» **Activity**
Nothing but the lines below from the one that contains "K474 Sweater: 225" through the one that contains "PSH Generador De" should be retyped, exactly and including both ends. Do not include pictures.

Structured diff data
>>>>

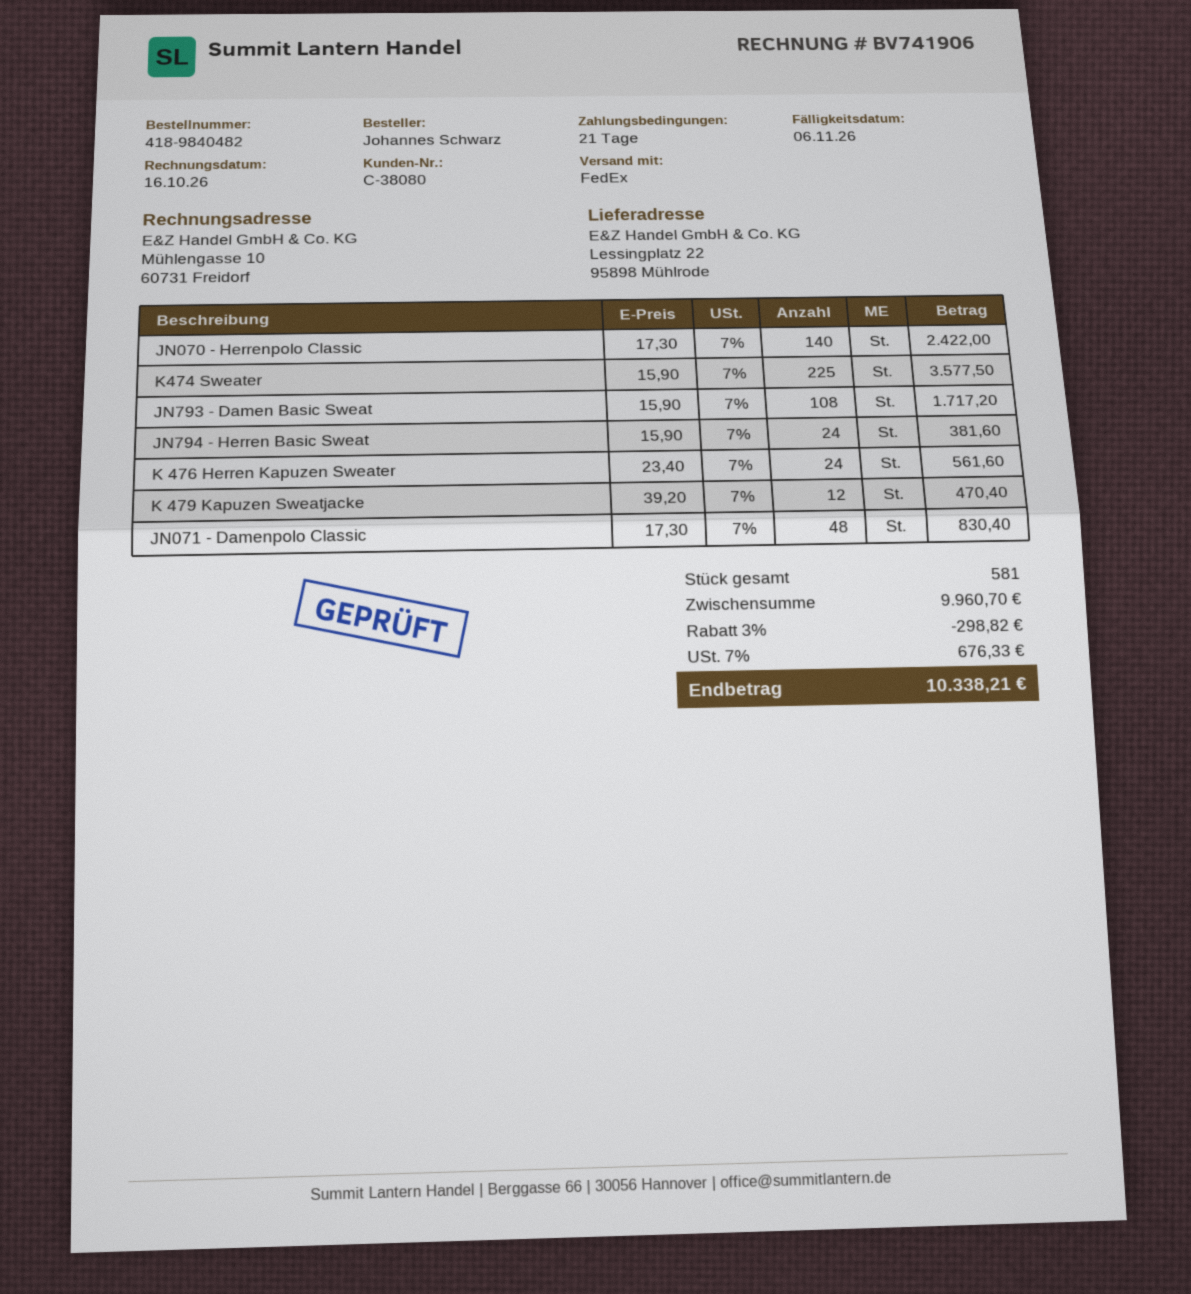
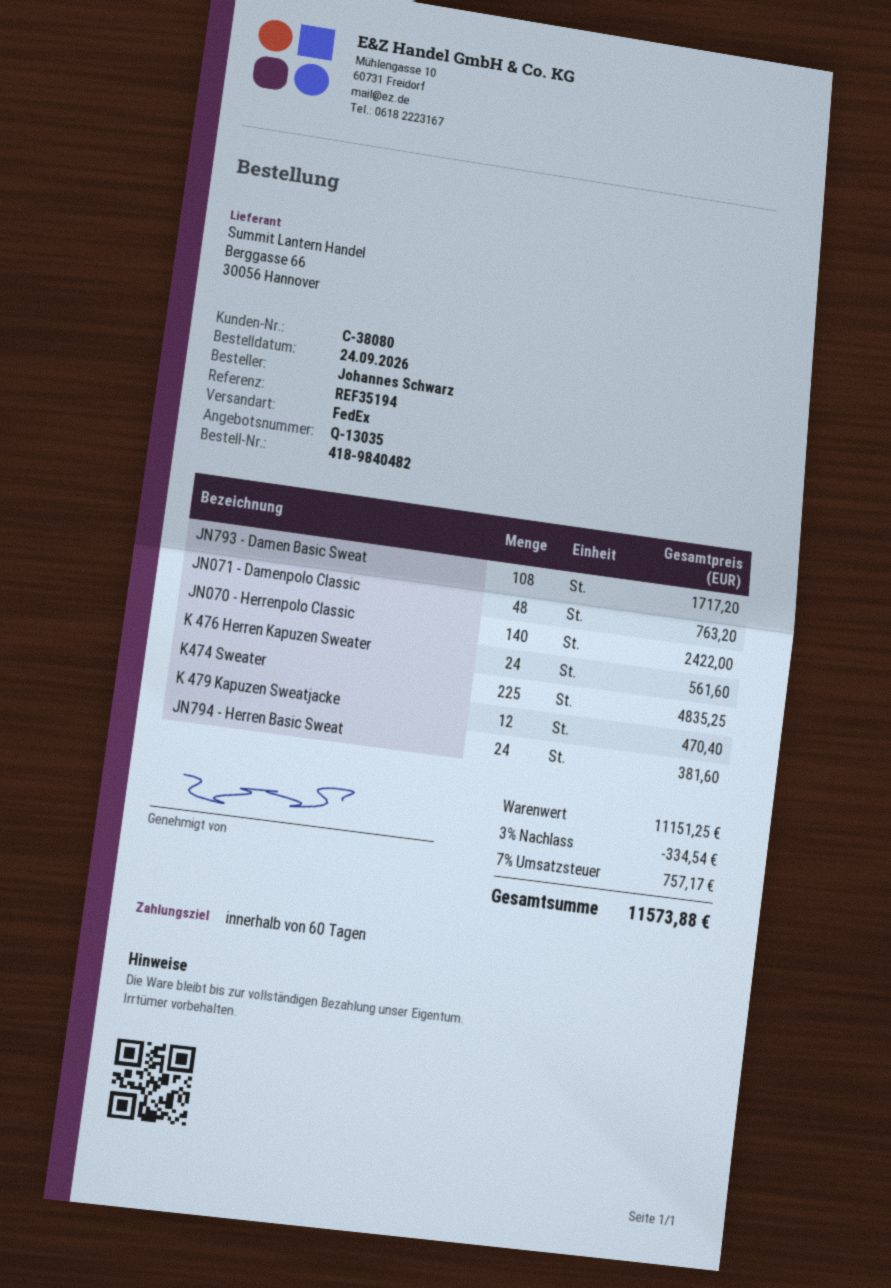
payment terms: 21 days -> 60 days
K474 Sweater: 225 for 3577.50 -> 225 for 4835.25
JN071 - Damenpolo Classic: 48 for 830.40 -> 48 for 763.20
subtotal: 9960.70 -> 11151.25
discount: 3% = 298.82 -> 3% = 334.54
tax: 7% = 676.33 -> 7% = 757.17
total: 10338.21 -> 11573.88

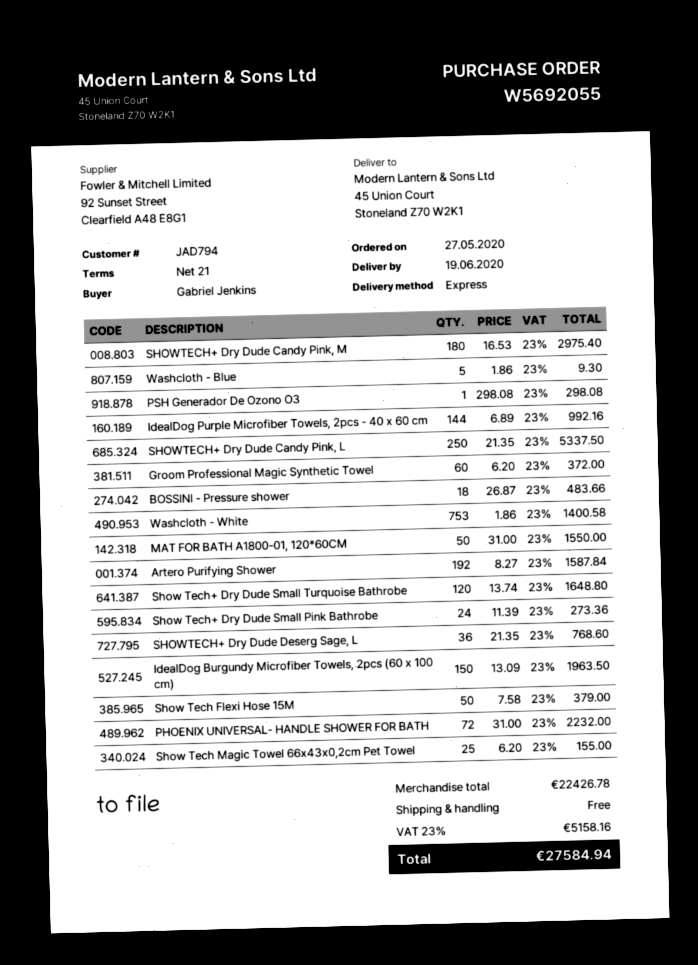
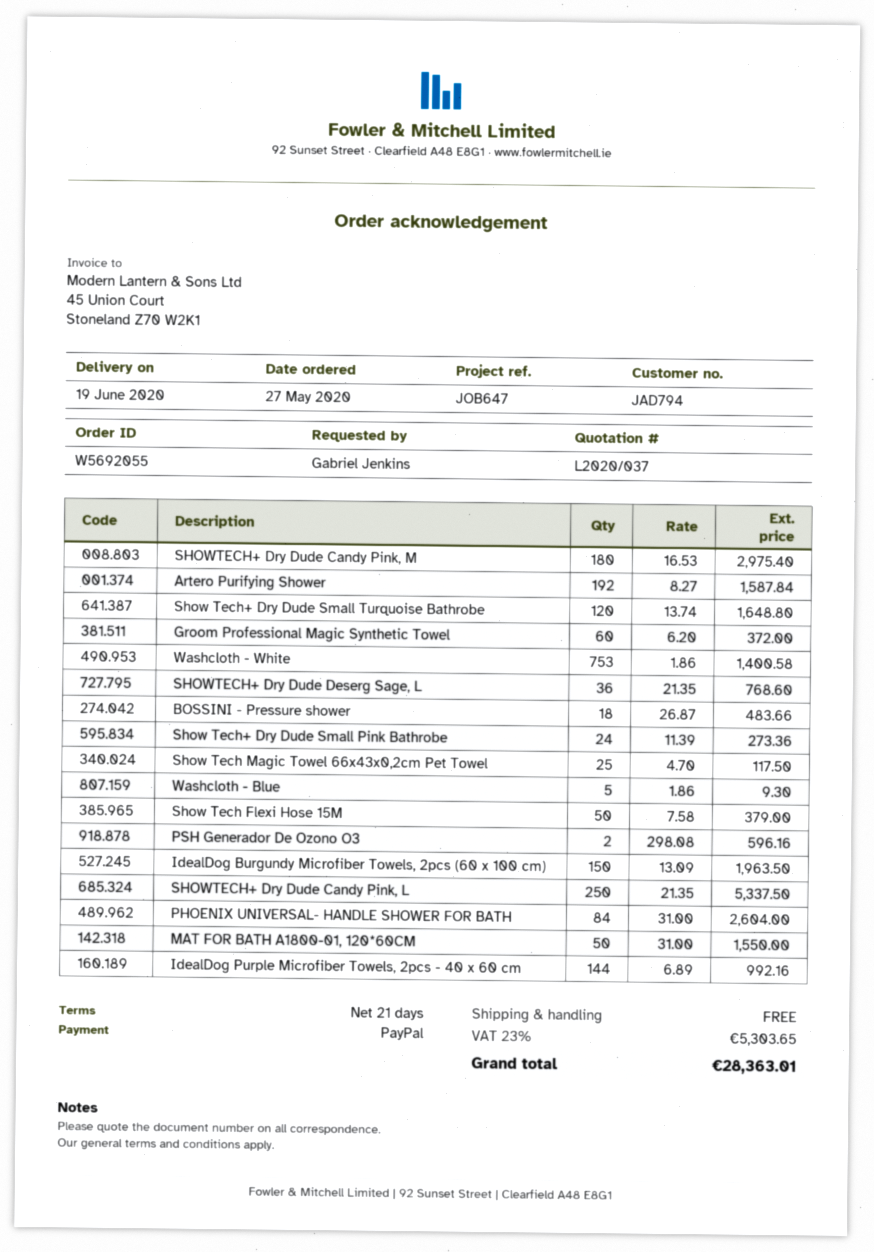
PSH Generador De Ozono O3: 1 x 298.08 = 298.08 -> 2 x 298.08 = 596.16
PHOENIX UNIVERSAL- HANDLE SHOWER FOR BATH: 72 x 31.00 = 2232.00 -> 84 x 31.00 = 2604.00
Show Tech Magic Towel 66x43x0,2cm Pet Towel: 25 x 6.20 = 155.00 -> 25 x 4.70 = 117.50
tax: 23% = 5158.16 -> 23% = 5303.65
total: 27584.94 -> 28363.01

<<<<

» **Result of this task**
K474 Sweater: 225 for 3577.50 -> 225 for 4835.25
JN071 - Damenpolo Classic: 48 for 830.40 -> 48 for 763.20
subtotal: 9960.70 -> 11151.25
discount: 3% = 298.82 -> 3% = 334.54
tax: 7% = 676.33 -> 7% = 757.17
total: 10338.21 -> 11573.88

PSH Generador De Ozono O3: 1 x 298.08 = 298.08 -> 2 x 298.08 = 596.16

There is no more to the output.